Davenport-Hine’s book (like Courtwright’s or Michael Massing’s highly publicized The Fix) occupies the vast middle range of addiction analysis-policy reform. That is, he notes the perpetual failure of, specifically America’s, continuing criminalization of narcotic use, a policy which makes addicts into criminals with no discernible benefit to society or drug addicts.

But, like Courtwright, Massing, and others, Davenport-Hines is stuck in a cultural analysis that perceives narcotics as somehow specially characterized by the “property” of addiction, a mistake that I and some others have devoted several volumes to remedying. Among other results of thinking narcotics à addiction is the inevitable slighting of the controlled narcotics users who will always dominate any population, but who Davenport-Hines, Massing and others ignore as though all opiate users are addicts.
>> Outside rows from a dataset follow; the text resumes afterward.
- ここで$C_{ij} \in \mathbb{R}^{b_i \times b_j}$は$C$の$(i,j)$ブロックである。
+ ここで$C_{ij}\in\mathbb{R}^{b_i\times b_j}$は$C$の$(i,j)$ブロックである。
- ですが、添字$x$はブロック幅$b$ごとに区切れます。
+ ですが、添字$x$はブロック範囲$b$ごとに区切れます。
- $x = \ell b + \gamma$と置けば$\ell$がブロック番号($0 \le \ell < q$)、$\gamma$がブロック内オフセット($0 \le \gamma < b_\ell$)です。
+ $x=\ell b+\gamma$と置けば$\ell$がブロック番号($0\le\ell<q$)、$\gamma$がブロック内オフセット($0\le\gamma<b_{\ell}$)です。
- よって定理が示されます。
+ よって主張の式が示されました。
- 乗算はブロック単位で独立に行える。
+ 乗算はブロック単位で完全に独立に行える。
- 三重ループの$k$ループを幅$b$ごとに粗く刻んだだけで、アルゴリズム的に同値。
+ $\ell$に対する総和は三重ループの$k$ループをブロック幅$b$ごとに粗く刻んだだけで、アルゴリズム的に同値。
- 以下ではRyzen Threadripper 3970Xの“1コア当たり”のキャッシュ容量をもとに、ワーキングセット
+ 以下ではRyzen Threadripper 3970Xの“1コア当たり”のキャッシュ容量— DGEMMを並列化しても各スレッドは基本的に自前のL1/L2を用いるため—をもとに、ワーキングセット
Despite his scholarship, Davenport-Hines, like Courtwright, can make no sense of Virginia Berridge’s classic (and never surpassed) Opium and the People, which showed that unregulated opiate use in nineteenth century Britain was almost totally benign. Why, now that we have discovered opiates are addictive, and with much more regulation, do we have so many more narcotic problems and self- and medically-identified addicts? Davenport-Hine’s recommendation of more treatment in response to this cultural problem simply is not penetrating enough.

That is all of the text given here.